For quite some time reactive polyurethane compositions have been known which can be applied in liquid form and which are used as coatings that provide bridging over cracks in order to seal construction work in respect of ingress of water; they are also termed liquid membranes. In comparison with prefabricated polymer webs, they provide easier application, in particular when surfaces are uneven or have complex geometry, they improve protection from below-surface migration by virtue of adhesion to the substrate across the entire area, and they also provide seamless laying. In comparison with non-reactive systems applied in liquid form, for example polymer solutions, aqueous polymer dispersions, or bitumen-based products, they feature high strength and good resilience, even at low temperatures, have low susceptibility to soiling, and provide durable sealing even under standing water.
The properties of a hardened liquid membrane in providing bridging over cracks over a wide temperature range are important for reliable prevention of water ingress into construction work. In order to achieve this, the hardened material should have high extensibility, high strength, and good tear strength. A rather low value for modulus of elasticity is advantageous here, in order that movements caused by way of example by temperature variation or vibrations in the construction work do not give rise to stresses in the membrane that are excessive and that can cause separation of the membrane from the substrate or cohesive fracture within the substrate. The latter can be especially critical in the case of substrates having low resistance to pressure, an example being insulation foam.
The expression polyurethane liquid membranes covers not only one-component systems but also two-component systems. Curing of one-component polyurethane liquid membranes is brought about by moisture, and takes place from the outside toward the inside, and these membranes therefore require a relatively long time for complete curing throughout the material, in particular when thick layers are used, the environment is dry, or there is restricted availability of moisture; this can impact on subsequent operations. Commercially available products moreover include considerable content of volatile organic solvents, firstly in order to increase shelf life, and secondly in order to reduce viscosity and thus improve ease of use. For this reason, they emit VOC, discernible by their strong odor, and they exhibit a degree of shrinkage.

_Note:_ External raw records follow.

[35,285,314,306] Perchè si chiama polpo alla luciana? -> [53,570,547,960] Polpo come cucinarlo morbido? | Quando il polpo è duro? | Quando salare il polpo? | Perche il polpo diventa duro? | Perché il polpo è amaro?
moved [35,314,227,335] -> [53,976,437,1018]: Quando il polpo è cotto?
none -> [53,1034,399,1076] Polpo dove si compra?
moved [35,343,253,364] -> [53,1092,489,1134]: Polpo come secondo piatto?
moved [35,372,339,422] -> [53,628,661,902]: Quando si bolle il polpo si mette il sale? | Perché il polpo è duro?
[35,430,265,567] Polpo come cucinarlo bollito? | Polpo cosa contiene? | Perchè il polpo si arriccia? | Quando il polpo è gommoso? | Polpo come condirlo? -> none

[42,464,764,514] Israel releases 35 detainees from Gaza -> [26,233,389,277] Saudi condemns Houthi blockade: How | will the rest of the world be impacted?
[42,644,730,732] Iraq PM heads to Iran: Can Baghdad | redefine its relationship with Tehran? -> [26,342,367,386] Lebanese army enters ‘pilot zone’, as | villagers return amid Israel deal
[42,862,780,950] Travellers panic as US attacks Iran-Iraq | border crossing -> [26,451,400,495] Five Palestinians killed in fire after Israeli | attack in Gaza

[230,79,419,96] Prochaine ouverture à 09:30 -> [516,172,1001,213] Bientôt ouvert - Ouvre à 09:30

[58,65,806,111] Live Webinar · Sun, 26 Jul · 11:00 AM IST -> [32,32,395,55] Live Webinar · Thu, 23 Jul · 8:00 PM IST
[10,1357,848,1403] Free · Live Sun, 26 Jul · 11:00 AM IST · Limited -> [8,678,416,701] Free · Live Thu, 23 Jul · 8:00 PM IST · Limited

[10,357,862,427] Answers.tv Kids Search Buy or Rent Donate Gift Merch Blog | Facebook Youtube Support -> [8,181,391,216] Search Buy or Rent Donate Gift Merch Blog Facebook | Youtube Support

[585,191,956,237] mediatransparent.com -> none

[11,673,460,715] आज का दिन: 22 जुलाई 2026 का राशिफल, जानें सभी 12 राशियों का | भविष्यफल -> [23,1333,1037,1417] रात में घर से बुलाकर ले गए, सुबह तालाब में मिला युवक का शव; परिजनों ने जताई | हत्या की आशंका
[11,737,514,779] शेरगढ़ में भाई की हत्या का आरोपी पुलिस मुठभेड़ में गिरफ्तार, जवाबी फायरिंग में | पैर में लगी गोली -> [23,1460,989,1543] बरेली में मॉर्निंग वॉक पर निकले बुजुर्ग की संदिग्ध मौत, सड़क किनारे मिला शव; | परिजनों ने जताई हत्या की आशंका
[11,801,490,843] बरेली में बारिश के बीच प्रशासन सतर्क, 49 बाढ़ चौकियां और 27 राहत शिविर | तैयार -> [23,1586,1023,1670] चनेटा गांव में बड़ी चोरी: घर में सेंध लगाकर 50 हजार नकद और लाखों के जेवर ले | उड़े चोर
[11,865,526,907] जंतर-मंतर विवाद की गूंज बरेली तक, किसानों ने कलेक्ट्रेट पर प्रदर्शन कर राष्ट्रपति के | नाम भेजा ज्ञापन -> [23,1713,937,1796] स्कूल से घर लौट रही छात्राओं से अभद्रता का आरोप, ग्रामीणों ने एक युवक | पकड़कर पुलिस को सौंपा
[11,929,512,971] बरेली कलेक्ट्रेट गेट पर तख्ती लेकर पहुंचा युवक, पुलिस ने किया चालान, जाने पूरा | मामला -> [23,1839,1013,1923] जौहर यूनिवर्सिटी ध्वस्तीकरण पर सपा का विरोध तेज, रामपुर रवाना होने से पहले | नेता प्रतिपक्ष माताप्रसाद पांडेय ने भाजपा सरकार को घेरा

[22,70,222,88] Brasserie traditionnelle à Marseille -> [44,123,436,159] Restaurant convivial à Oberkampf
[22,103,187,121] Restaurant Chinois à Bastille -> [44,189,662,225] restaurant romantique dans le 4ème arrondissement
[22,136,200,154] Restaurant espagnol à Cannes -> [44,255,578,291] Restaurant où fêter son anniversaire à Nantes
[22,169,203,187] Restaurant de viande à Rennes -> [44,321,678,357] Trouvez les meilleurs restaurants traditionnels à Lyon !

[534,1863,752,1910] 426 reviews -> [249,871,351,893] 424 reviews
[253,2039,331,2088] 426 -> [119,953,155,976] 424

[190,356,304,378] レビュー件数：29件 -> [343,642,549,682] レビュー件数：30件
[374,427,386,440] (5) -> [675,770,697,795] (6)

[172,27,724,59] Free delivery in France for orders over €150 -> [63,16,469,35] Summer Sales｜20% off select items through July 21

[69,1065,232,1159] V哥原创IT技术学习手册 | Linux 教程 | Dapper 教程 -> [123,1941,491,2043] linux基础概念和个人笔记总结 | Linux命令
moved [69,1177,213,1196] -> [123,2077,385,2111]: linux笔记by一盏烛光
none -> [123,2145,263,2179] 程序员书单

In contrast to this, two-component polyurethane liquid membranes, even those with high solids content, have comparatively low viscosity, and are therefore easy to apply; they also cure rapidly throughout the material, even when the materials are relatively thick. However, during hardening they are very sensitive to moisture and temperature. If humidity is high, in particular when this is combined with high temperatures, or the substrate is damp, or there is direct contact with water, evolution of CO2 can form bubbles; this leads to foaming of the coating, and impairs its sealing function and robustness; in warm conditions they have a short open time, and at low temperatures they cure very slowly or remain soft and tacky. Furthermore, many known two-component products include solvents and/or volatile isocyanates, and can impact on protection of the environment and prevention of health hazards.